Espoir et résilience de la population
Sonam Dreyer Cornut précise qu'il ne s'agit pas d'un "accord" passé avec les gangs. "On discute avec eux pour qu'ils sachent ce qu'on fait, quelles sont les lignes rouges à ne pas franchir. Ils sont assez au courant, ils savent très bien qu'à partir du moment où l'un de nos trois principes n'est plus respecté, ou que notre sécurité n'est pas garantie, on n'interviendra pas. Durant ma mission, en tout cas, c'était respecté."
Après le blocage des ports et de l’aéroport de Port-au-Prince en avril, qui a mis à mal l'approvisionnement de MSF et bloqué en grande partie le pays, l'humanitaire témoigne d'une "petite phase plus calme" avec la mise en place du gouvernement de transition. "On craignait une augmentation des conflits, de manifestations. Mais on n'a pas noté de développement majeur", dit-elle.
La population, elle, garde l'espoir du changement et sa résilience force l'admiration: "Pour ce que j'ai pu observer sur place, ils veulent que le changement vienne de la société, du bas, et qu'on leur en donne les moyens", témoigne la responsable de MSF. "Ils ne supportent plus cette situation de violence extrême quotidienne, mais les parents continuent d'amener les enfants à l'école, ils essayent de garder un semblant de normalité dans tout ce chaos. Je trouvais cela impressionnant, je les admire énormément pour ça!"
Haïti attend toujours l'arrivée d'un contingent de soldats venus du Kenya d'ici fin juin, pour épauler la police locale et tenter de ramener un peu de sécurité.

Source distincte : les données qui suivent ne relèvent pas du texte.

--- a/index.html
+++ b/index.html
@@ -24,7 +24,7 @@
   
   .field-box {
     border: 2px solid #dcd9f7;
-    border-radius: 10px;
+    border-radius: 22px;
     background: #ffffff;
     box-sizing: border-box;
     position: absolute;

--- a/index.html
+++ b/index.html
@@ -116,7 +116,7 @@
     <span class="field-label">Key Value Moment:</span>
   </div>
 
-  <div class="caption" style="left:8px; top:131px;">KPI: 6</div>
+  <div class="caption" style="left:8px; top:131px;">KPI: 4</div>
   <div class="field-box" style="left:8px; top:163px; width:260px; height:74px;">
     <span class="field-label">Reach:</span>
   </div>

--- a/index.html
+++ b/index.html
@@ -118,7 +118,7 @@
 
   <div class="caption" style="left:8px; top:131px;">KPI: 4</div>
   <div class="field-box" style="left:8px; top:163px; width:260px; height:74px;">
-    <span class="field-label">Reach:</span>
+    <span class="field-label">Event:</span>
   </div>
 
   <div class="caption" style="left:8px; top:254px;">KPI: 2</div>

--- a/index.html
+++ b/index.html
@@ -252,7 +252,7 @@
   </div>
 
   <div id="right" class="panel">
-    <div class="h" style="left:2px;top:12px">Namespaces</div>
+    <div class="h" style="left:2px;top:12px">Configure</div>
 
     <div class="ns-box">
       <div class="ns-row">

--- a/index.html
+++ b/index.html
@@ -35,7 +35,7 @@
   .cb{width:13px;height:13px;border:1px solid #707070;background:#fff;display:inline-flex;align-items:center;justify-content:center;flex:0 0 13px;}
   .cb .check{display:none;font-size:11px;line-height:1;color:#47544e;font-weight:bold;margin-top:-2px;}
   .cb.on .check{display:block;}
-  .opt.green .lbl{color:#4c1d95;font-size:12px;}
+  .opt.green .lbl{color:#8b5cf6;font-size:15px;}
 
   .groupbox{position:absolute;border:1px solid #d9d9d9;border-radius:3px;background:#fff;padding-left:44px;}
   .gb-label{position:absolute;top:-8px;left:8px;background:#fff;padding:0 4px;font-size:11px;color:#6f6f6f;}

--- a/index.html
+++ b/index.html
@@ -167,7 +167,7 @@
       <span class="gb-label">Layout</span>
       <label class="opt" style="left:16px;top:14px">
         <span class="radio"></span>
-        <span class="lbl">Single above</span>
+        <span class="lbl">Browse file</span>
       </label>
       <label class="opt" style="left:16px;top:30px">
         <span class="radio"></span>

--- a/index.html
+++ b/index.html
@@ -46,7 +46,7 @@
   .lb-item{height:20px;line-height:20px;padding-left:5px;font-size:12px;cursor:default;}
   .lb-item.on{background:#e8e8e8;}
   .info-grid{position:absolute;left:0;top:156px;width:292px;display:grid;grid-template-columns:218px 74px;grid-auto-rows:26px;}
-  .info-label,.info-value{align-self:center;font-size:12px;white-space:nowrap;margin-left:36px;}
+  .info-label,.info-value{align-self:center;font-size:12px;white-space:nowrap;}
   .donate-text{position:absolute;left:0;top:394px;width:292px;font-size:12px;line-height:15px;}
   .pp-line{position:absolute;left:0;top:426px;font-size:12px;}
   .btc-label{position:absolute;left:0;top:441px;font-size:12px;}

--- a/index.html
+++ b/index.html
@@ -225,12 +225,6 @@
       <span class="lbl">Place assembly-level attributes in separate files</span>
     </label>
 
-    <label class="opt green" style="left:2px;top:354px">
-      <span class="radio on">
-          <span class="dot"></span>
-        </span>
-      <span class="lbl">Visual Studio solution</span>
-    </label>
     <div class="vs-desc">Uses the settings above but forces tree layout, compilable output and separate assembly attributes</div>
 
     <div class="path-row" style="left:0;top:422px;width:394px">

Pierrik Jordan avec Agnès Millot
Propos recueillis par Pietro Bugnon
Une crise des gangs issue des privatisations et de l'oligarchie
Le mandat du gouvernement de transition prendra fin au plus tard en février 2026. Il est chargé entre-temps de créer un conseil électoral provisoire pour organiser des élections libres et transparentes. Mais la population "a autant de défiance que d'espoir envers ce gouvernement. Donc il faut aussi redonner confiance en ses institutions publiques", souligne Frédéric Thomas.
"La crise actuelle est aussi largement le fruit d'une privatisation ou d'une captation de toutes les institutions publiques par une oligarchie qui a été jusqu'à utiliser les bandes armées", poursuit-il. "Et donc pour sortir de cette crise, il faut lutter contre la corruption, l'impunité et les inégalités."